Medieninformation

Stefan Kooths zu CETA

13.10.2016

Kommentar von Stefan Kooths zu CETA anlässlich der heutigen Entscheidung des Bundesverfassungsgerichtes:

"Es ist ein populäres Vorurteil, dass Freihandel nur im Interesse der Konzerne ist. Unternehmen und Investoren helfen einer Volkswirtschaft, produktiver zu sein, indem sie das Kapital an die ertragreichsten Stellen lenken, was den Wohlstand aller hebt. Die Vorteile des freien Handels hören nicht an der EU-Außengrenze auf, auch die übrige Welt hat viel zu bieten. Wer freien Handel mit Frankreich befürwortet, sollte auch mit dem freien Austausch zwischen der EU und Kanada kein Problem haben.

Jene Menschen, die gegen CETA klagen und demonstrieren, profitieren als Konsumenten vom Freihandel, indem sie mehr Produkte zur Auswahl haben und dafür günstigere Preise bezahlen. So wäre ein Handy „made in Germany“ kaum für breite Massen erschwinglich. Gerade Kanada ist ein zivilisiertes und hochentwickeltes Land, dessen Produktstandards anders sein mögen – sie richten sich aber sicher nicht gegen die eigene Bevölkerung und stellen daher auch für uns keine Gefahr dar. Auch CETA-Gegner dürften wohl kaum Angst vor einer Kanadareise haben, weil dort bei Lebensmitteln keine ausreichenden Standards herrschen oder sonstiges Ungemach für ihr Wohlergehen droht.

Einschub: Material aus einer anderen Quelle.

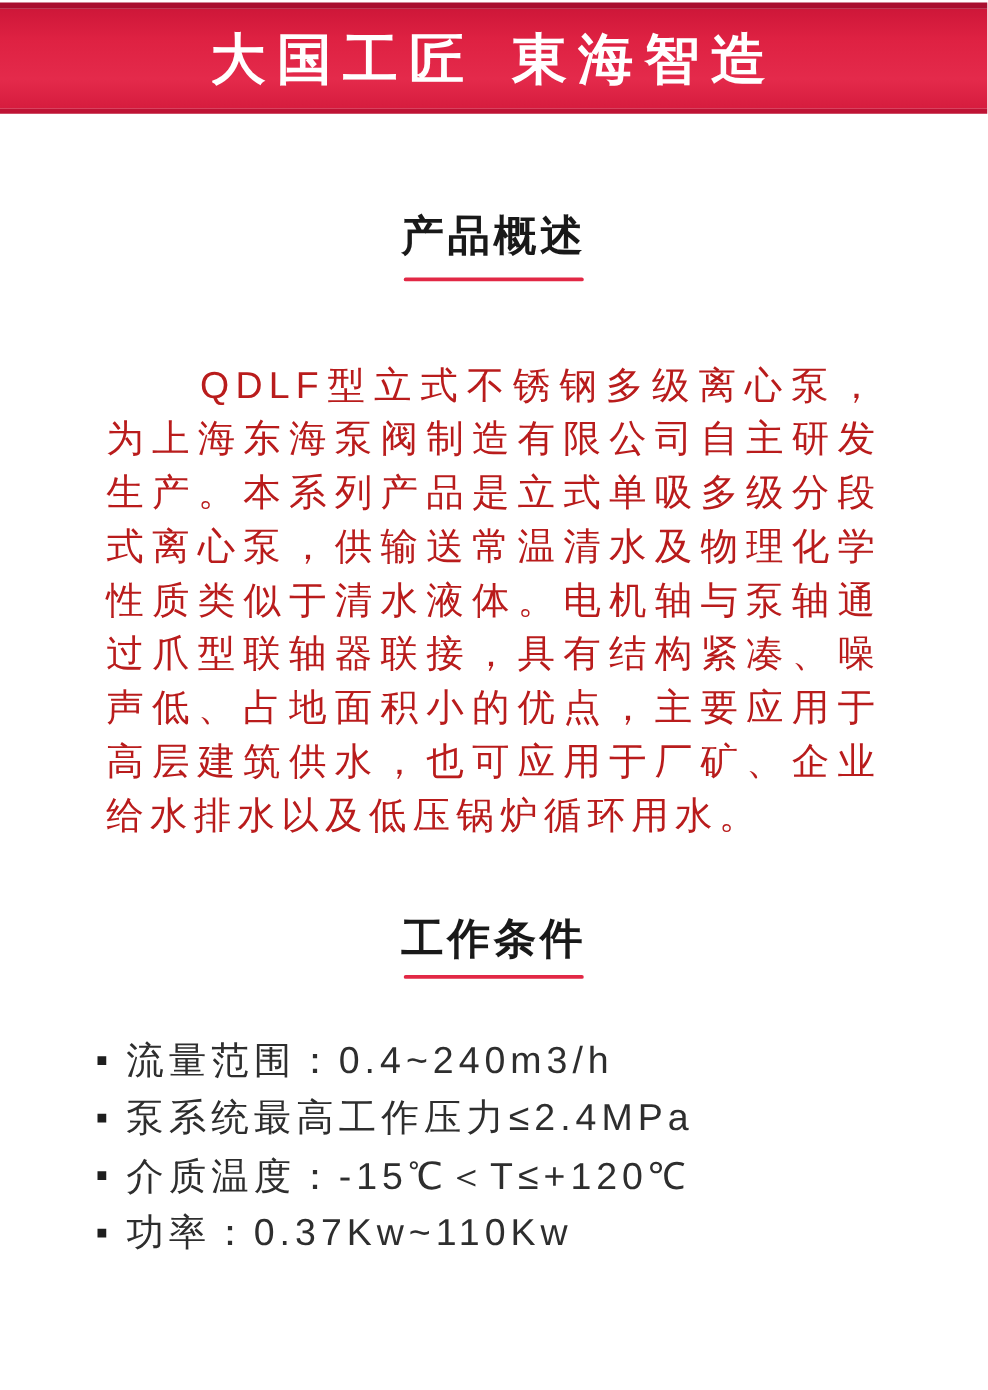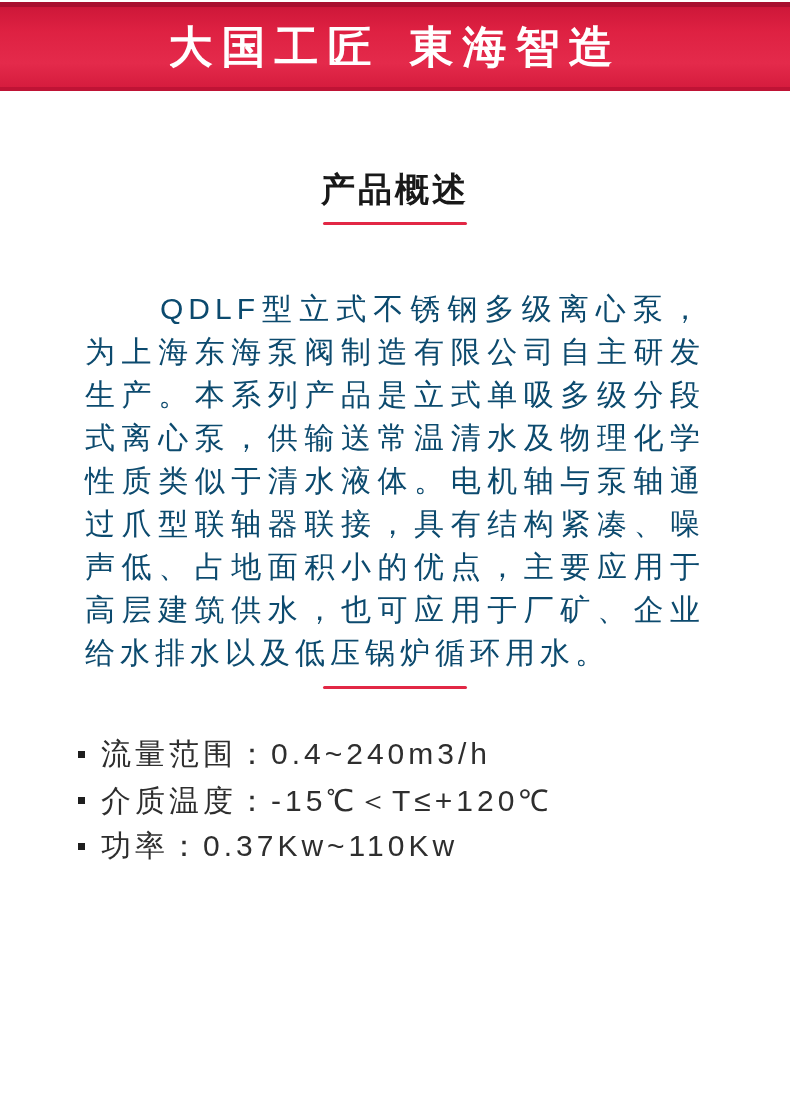"QDLF型立式不锈钢多级离心泵，为上海东海泵阀制造有限公司自主研发生产。本系列产" .para { color: #0c4a6e -> #b91c1c }
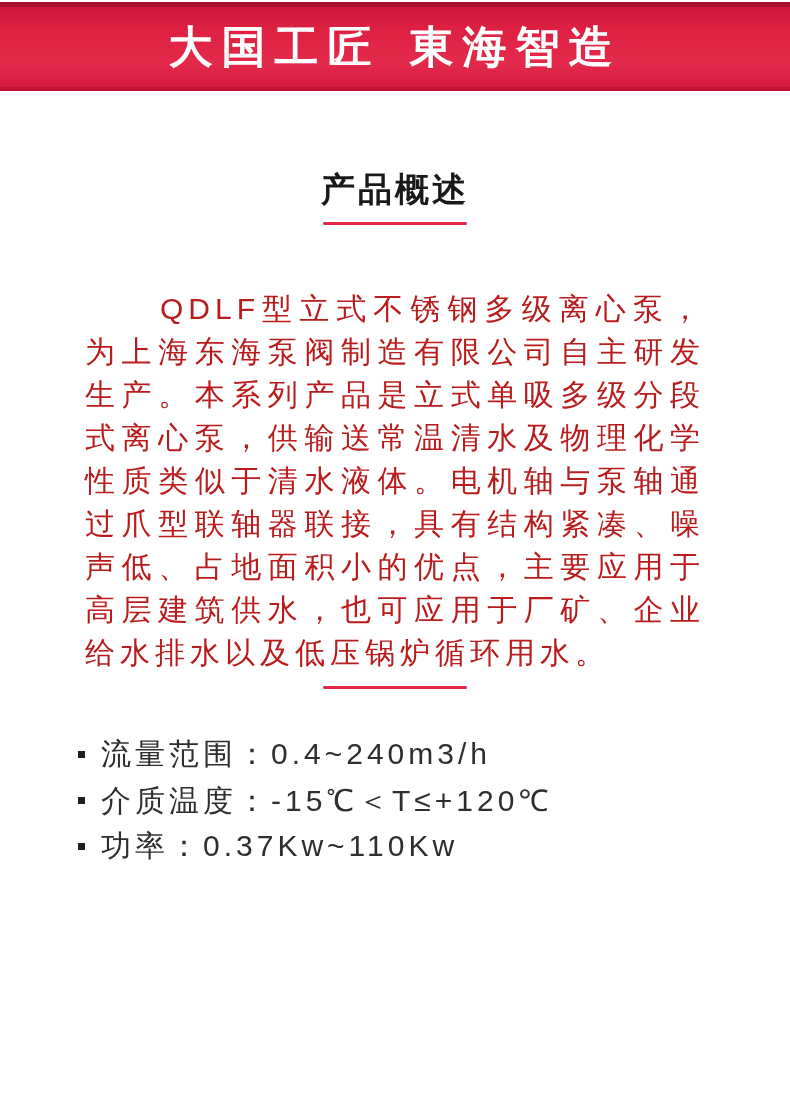"工作条件" h2.section-heading { html: none -> <h2>工作条件</h2> }
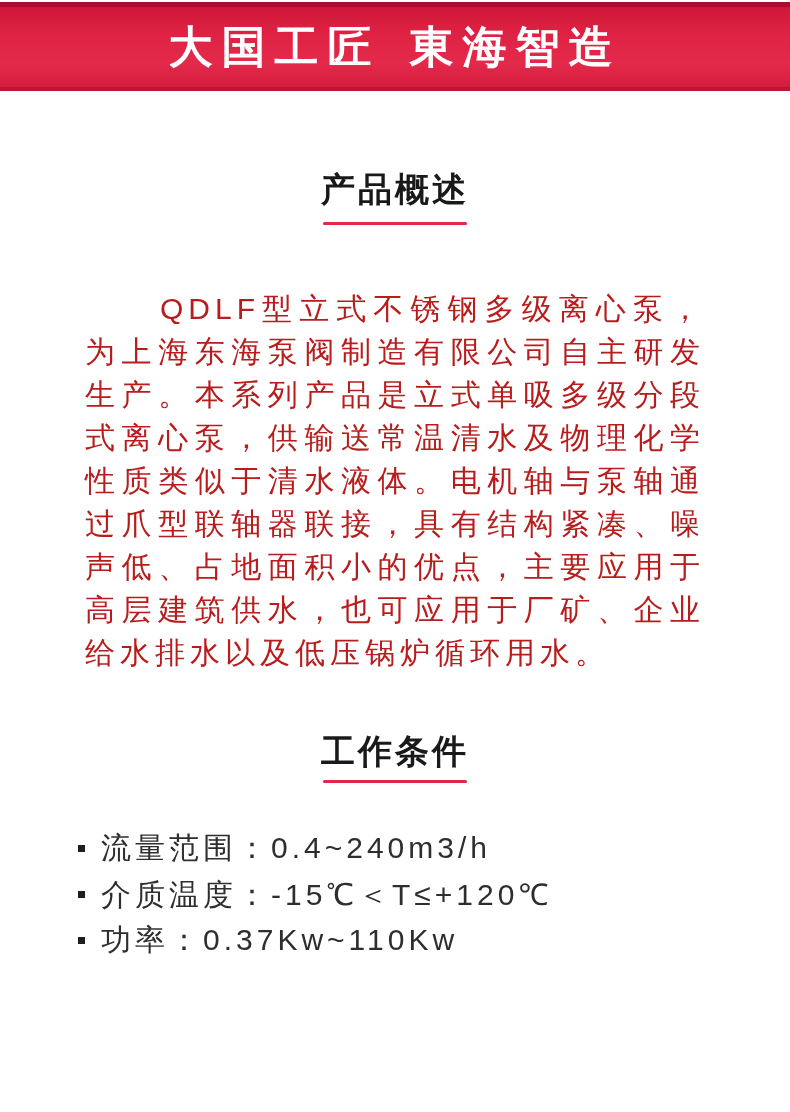"泵系统最高工作压力≤2.4MPa" li.cond-item { html: none -> <li> <span></span> <span>泵系统最高工作压力≤2.4MPa</span> </li> }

Unterschiede in Arbeitsmarkt- und Sozialstandards zwischen Kanada und der EU sind ohnehin kein großes Thema. Unabhängig davon sollten solche Fragen möglichst auch aus Freihandelsabkommen herausgehalten werden. Arbeitsmarkt- und Sozialstandards sind in erster Linie abhängig von der wirtschaftlichen Leistungsfähigkeit eines Landes. Wollte man bei Abkommen mit Entwicklungsländern hierbei westliche Standards zur Bedingung machen, wäre dies unklug und grob unfair. Damit würde gerade dasjenige grenzüberschreitende Handeln verhindert, das den weniger entwickelten Ländern hilft, zum Wohlstand der westlichen Länder aufzuschließen, um sich dann deren Standards überhaupt erst leisten zu können. Hätte man uns vor 150 Jahren diese Standards aufgezwungen, wären wir niemals zu einer der reichsten Länder der Welt aufgestiegen."